Today’s Guest Blogger is Frances Coleman-Williams mental health writer, patient turned professional, blogging to raise awareness. Read more: http://metro.co.uk/author/frances-coleman-williams/#ixzz4pscNcpZE
When electroconvulsive therapy (ECT) was featured on Call The Midwife, I was involved in a thread on Facebook initiated by a friend who stated they were ‘glad ECT is no longer used’.
I had no idea this was a commonly held belief.
t seems unrealistic portrayals, such as One Flew Over The Cuckoo’s Nest, have led to people thinking it’s barbaric and dangerous.
However, this is not the case.
As someone who had ECT to treat severe depression when nothing else would have worked soon enough, I feel in a position to speak about this controversial treatment.
What is ECT?
ECT is prescribed by a psychiatrist when someone experiences serious life threatening symptoms of mental illness, including suicidality, refusing to eat or drink, psychosis with severe loss of touch with reality, catatonia or other risky or life threatening behaviour.
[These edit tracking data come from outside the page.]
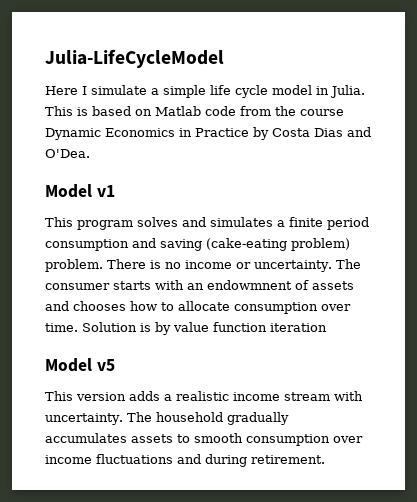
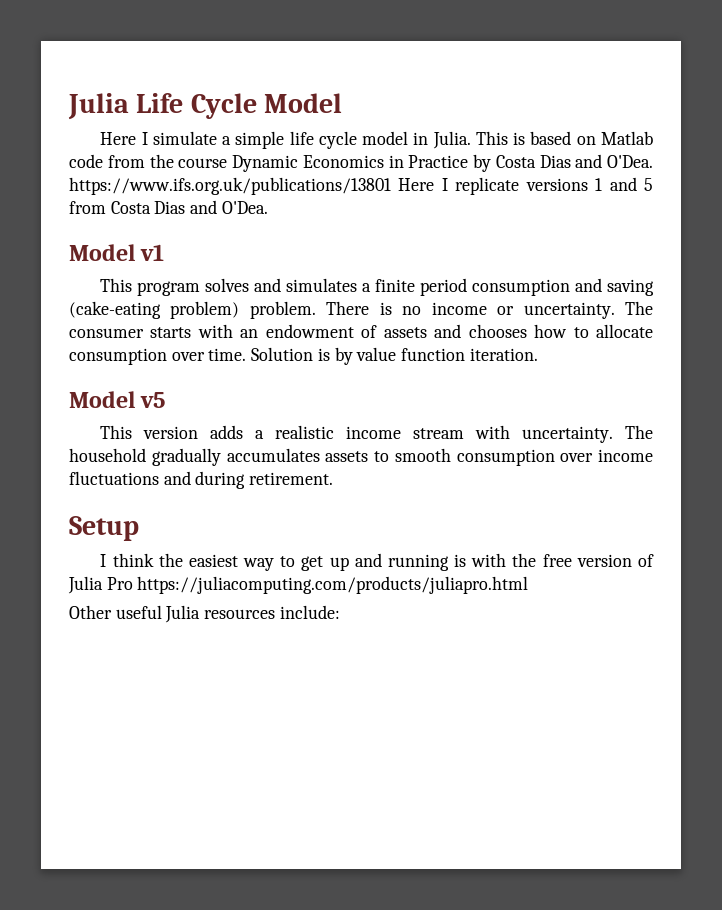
[45,49,224,68] Julia-LifeCycleModel -> [68,93,343,120] Julia Life Cycle Model
(90, 153) none -> [69,177,654,195] [69,200,268,214] https://www.ifs.org.uk/publications/13801 Here I replicate versions 1 and 5 from Costa Dias and O'Dea.
[207,280,292,290] endowmnent -> [265,324,354,338] endowment
[270,323,327,332] iteration -> [469,348,538,361] iteration.
(325, 459) none -> [69,516,139,541] [100,553,654,571] [68,576,529,594] [69,605,340,623] // Setup // I think the easiest way to get up and running is with the free version of Julia Pro https://juliacomputing.com/products/juliapro.html // Other useful Julia resources include:

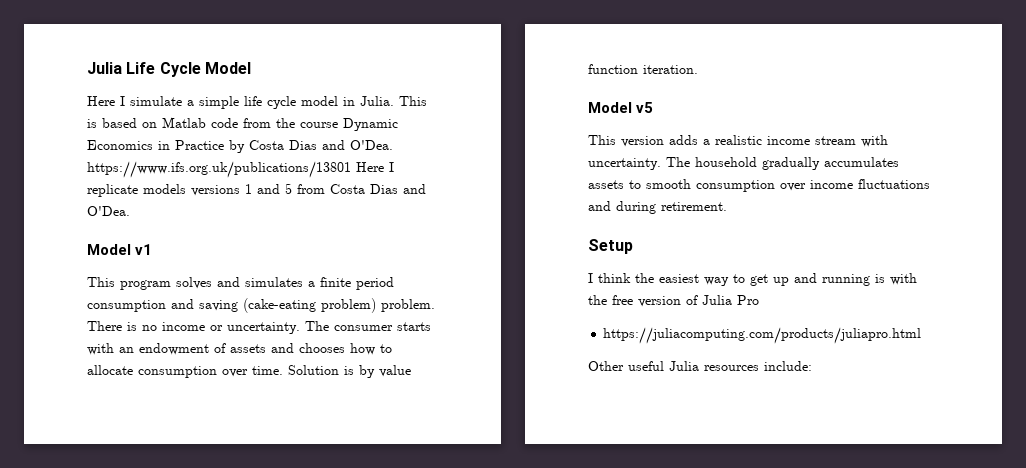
(520, 186) none -> [143,184,186,194] models
(133, 583) none -> (759, 300) //

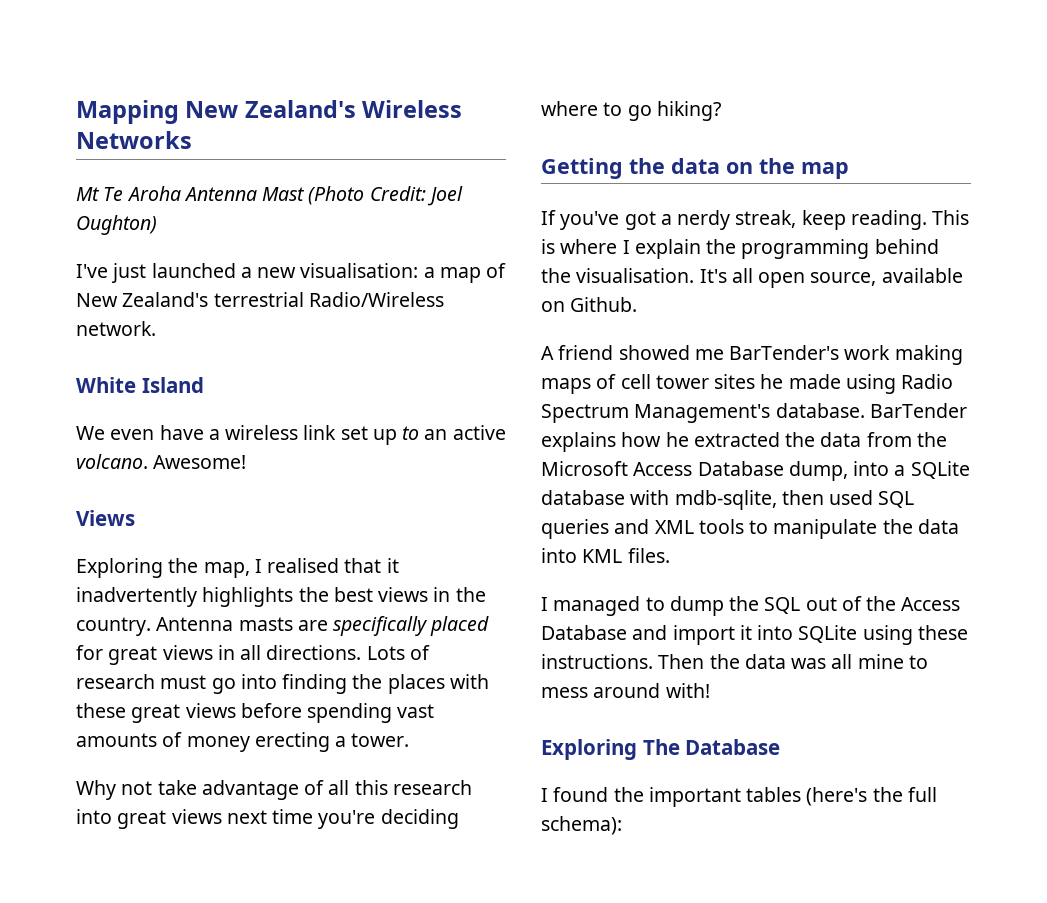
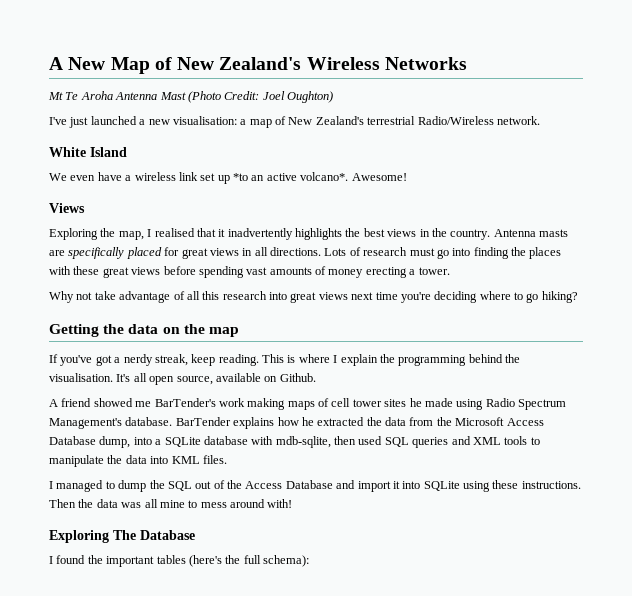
[76,100,179,124] Mapping -> [49,57,172,74] A New Map of
[402,426,420,440] to -> [233,173,248,181] *to
[76,454,148,469] volcano. -> [300,172,349,181] volcano*.

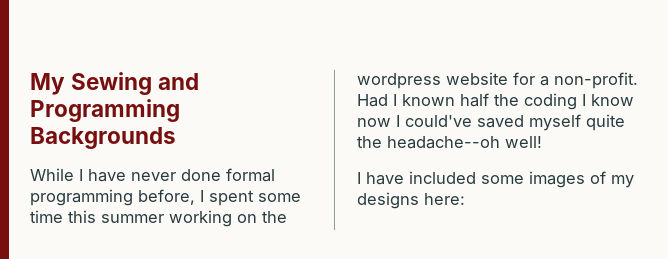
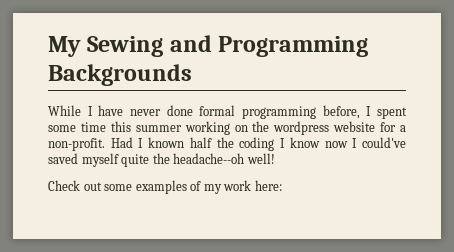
[357,171,585,188] I have included some images -> [48,180,187,194] Check out some examples
[357,192,419,209] designs -> [223,180,252,191] work

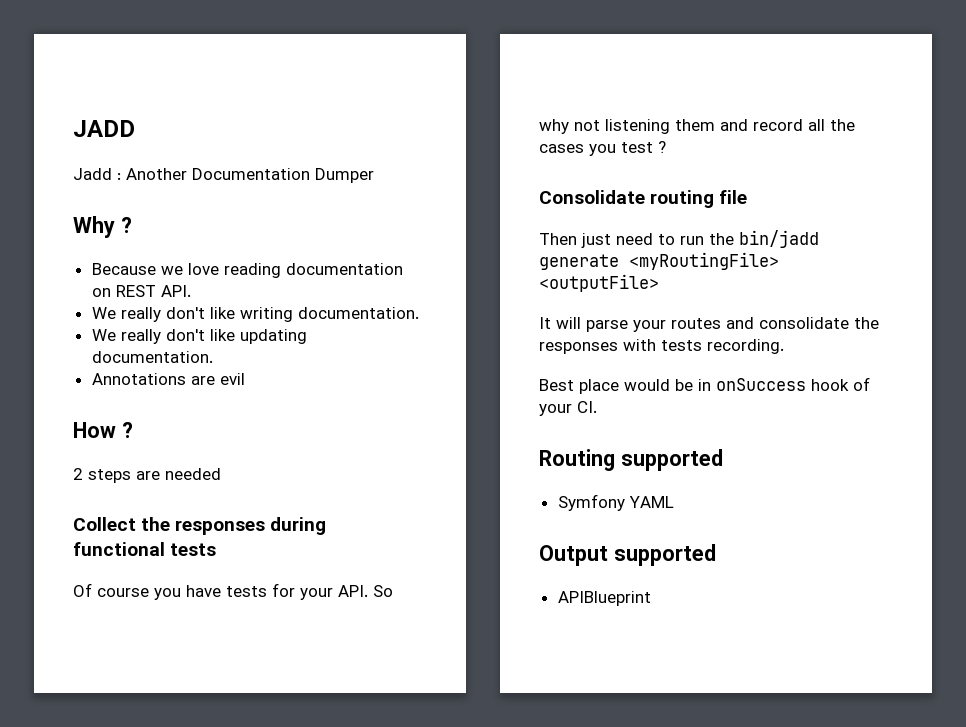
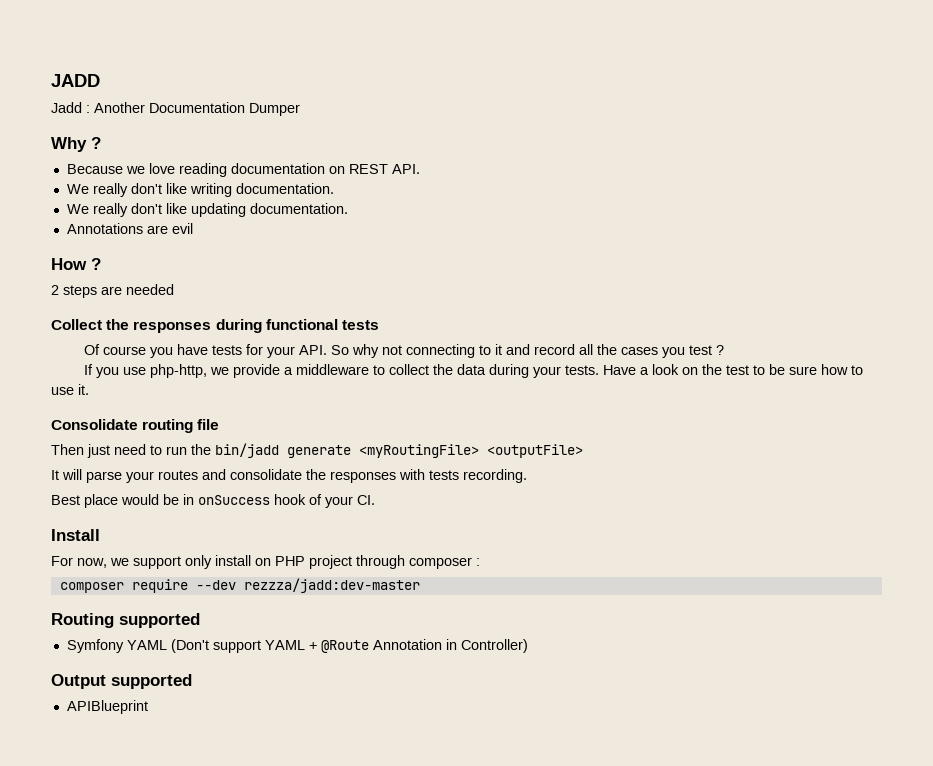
[605,119,715,134] listening them -> [405,344,502,358] connecting to it
(666, 147) none -> [83,364,863,378] [51,384,89,395] // If you use php-http, we provide a middleware to collect the data during your tests. Have a look on the test to be sure how to use it.
[539,449,723,471] [557,494,674,511] Routing supported // Symfony YAML -> [51,529,100,541] [51,555,480,569] [59,578,420,593] [51,613,200,628] [66,639,528,653] Install // For now, we support only install on PHP project through composer : // composer require --dev rezzza/jadd:dev-master // Routing supported // Symfony YAML (Don't support YAML + @Route Annotation in Controller)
They are physically assessed for suitability first.
Before the treatment, the patient is given a general anaesthetic and muscle relaxants (this prevents injuries that used to happen). Electrodes are then applied to one or both sides of the head, and a small electrical current is applied to cause a brief seizure.
It is not entirely clear how it works but it appears to realign brain chemistry that’s altered by severe mental illness.
The patient may suffer some side effects, such as headaches, muscle aches, memory problems, sickness or confusion. Long term, there is a small risk of memory loss, personality changes or loss of skills.
It is considered reasonable to accept the small chance of side effects since it is a life saving treatment and side effects can be reduced by using unilateral rather than bilateral electrodes (position of the electrodes).
Between six and 12 treatments are given, two sessions each week; an improvement is usually seen within two to three sessions, and the treatment continues until adequate improvement is achieved.
What are the pros and cons of ECT?
Proven positive results when other treatments have not worked.
The use of anaesthetic and muscle relaxants make it safer than in the past.
It brings about fast results.
It’s a life saving treatment.
It has a negative reputation.
Side effects can be severe.
Some physical health problems (eg high blood pressure) makes ECT too risky.
Effects may not be long-term, and it needs to be used in conjunction with other treatments (medication and psychological therapy).
What was my experience of ECT?
When I was experiencing severe depression, I was feeling completely hopeless, unable to eat; I’d had made attempts on my life and the risk of me completing suicide was high.
I had already tried different medications that hadn’t worked, and we didn’t have time to wait for a new medication to be effective, so I was offered ECT.
I was so unwell that the psychiatrist could have prescribed it without my consent but I reluctantly and hopelessly agreed.
Although I experienced severe headaches and some patchy memory loss, I believe having ECT saved my life.
It was not a miracle cure but it lifted me enough to give the medication time to work, and enabled me to engage in therapy.
If I was in the same position again, it would be important to weigh up the need to treat the severe symptoms with the possibility of side effects.
It can be incredibly scary when you’re offered ECT but I hope to allay anyone’s fears – it is not barbaric or dangerous; yes, there are some side effects but it’s an incredibly effective, life saving treatment.